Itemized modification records

------------

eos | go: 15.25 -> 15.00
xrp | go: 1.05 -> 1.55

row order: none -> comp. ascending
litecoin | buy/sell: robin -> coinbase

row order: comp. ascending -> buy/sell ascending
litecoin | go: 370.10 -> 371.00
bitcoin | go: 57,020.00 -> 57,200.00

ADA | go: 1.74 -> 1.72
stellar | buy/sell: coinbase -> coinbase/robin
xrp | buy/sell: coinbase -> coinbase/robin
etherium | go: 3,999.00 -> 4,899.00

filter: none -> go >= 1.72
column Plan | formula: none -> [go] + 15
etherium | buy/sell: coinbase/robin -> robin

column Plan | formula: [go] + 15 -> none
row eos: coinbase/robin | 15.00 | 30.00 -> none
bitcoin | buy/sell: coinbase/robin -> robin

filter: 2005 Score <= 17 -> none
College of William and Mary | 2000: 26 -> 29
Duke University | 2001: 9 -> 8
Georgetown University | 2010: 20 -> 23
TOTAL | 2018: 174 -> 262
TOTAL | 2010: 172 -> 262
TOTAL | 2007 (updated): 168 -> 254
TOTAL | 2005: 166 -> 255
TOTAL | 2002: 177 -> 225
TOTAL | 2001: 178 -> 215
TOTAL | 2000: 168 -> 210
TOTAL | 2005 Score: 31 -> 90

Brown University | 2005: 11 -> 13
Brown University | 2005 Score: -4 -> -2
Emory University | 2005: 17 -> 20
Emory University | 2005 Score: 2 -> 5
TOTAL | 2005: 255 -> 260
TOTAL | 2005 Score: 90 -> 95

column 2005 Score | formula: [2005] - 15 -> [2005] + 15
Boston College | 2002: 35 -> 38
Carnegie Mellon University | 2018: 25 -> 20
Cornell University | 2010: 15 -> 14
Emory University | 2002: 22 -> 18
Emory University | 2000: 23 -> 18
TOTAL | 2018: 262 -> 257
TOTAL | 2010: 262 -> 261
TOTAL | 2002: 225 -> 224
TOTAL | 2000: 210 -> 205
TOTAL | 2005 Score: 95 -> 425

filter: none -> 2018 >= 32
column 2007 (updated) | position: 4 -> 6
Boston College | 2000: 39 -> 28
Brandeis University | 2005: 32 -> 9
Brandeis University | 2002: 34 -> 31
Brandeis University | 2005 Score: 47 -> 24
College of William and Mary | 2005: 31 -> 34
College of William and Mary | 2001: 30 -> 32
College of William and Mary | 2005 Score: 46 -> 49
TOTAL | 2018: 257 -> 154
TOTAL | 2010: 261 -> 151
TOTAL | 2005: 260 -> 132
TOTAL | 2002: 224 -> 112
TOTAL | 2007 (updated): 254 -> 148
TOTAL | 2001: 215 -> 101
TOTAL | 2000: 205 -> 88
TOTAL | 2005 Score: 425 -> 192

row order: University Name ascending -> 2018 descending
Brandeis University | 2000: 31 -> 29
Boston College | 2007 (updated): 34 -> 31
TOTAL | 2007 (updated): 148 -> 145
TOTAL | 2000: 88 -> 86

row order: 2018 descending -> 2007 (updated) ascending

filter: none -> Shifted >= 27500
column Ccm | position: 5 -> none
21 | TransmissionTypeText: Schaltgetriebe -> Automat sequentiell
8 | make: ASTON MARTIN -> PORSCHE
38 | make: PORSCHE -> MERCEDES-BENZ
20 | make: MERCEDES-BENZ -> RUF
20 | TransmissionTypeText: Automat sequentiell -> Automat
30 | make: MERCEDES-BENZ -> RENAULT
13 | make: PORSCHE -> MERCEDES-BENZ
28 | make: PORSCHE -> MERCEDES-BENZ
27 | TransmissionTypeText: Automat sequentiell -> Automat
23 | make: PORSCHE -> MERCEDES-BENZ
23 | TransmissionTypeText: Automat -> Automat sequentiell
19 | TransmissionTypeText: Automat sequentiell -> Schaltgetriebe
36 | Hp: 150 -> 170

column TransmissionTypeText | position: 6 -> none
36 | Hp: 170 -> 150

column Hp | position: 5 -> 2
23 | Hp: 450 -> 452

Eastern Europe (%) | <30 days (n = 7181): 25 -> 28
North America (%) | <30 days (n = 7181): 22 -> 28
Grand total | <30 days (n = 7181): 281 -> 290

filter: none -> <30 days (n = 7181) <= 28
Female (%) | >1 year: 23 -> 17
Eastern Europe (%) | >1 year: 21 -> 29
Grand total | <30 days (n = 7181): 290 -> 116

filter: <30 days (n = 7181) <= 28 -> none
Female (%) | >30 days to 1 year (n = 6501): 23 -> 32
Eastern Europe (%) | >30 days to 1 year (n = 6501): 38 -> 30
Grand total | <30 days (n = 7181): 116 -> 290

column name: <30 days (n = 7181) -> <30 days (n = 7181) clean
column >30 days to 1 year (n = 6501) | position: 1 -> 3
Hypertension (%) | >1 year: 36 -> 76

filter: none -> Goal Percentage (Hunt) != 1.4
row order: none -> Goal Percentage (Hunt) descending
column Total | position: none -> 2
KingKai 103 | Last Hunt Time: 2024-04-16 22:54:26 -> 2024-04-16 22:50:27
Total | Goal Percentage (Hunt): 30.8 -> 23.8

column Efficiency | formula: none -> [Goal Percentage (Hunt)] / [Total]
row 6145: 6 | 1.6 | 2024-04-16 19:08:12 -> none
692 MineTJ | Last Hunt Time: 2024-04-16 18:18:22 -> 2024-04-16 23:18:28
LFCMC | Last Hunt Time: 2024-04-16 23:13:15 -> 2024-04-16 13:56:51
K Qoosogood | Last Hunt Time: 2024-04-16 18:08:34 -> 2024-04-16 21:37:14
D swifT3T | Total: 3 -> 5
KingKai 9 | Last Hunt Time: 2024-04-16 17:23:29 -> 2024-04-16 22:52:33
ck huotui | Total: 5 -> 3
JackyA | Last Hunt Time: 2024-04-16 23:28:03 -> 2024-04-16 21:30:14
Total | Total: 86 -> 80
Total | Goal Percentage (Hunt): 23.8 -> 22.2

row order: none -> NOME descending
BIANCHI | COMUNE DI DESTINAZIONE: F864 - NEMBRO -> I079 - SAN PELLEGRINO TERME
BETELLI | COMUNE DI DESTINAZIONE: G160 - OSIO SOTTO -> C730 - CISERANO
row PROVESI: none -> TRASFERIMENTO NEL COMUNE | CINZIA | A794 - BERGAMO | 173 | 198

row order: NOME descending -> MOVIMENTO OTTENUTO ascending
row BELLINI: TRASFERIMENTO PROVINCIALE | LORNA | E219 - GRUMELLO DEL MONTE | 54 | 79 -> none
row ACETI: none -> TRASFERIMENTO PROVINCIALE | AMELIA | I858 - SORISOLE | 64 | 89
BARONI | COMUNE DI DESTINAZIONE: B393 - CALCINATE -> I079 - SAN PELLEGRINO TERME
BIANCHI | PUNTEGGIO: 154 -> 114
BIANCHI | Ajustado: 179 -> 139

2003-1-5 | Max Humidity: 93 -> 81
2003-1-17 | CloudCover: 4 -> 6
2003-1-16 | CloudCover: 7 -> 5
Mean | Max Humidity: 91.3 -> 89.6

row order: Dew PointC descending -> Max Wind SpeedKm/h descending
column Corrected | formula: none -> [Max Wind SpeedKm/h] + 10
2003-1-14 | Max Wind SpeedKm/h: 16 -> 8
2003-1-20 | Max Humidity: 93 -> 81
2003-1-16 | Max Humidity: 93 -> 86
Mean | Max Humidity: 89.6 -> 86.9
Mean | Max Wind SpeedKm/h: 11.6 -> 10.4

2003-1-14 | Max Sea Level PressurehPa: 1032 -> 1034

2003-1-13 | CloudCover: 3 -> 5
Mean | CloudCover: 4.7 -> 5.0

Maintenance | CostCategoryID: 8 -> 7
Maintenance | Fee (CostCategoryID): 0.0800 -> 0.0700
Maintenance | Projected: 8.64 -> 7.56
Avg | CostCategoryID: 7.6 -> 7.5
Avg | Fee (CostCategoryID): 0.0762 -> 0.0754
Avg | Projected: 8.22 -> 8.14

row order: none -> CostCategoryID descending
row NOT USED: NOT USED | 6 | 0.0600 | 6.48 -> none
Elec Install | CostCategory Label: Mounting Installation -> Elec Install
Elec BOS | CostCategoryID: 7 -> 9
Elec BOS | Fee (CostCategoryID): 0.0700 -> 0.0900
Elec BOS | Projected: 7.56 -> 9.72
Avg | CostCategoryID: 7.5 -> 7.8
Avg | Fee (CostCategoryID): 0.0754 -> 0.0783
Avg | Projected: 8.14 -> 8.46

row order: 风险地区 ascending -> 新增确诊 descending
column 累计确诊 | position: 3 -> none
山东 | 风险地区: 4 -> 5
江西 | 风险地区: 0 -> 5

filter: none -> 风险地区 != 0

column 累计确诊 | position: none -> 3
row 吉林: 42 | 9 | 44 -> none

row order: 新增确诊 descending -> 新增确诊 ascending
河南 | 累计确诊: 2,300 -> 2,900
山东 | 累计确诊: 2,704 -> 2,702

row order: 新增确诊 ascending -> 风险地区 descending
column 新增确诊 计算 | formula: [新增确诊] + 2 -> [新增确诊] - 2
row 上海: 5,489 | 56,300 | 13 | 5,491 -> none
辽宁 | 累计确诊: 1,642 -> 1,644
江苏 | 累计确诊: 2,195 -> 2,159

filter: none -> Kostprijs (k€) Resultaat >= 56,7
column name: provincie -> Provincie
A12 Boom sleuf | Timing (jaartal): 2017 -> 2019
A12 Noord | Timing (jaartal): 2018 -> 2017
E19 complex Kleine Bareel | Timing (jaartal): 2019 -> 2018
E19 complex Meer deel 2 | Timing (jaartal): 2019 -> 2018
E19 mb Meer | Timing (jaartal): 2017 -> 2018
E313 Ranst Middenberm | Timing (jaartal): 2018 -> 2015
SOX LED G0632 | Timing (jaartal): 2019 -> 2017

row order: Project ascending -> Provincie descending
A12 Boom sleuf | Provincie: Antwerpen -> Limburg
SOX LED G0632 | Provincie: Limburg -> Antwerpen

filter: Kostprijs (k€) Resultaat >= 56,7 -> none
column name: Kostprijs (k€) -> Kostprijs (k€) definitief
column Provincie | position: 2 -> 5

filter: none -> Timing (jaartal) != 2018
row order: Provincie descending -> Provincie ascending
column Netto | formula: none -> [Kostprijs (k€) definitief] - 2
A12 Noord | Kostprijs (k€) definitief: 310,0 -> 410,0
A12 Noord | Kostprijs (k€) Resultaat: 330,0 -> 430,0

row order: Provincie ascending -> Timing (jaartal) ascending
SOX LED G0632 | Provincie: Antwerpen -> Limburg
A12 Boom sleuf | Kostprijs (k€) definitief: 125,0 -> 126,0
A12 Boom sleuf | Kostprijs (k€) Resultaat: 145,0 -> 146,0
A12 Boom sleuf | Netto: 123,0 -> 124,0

------------

◆ What to do ◆
What is needed is every line of the records that contains the word "Humidity".

◆ Task solution ◆
2003-1-5 | Max Humidity: 93 -> 81
Mean | Max Humidity: 91.3 -> 89.6
2003-1-20 | Max Humidity: 93 -> 81
2003-1-16 | Max Humidity: 93 -> 86
Mean | Max Humidity: 89.6 -> 86.9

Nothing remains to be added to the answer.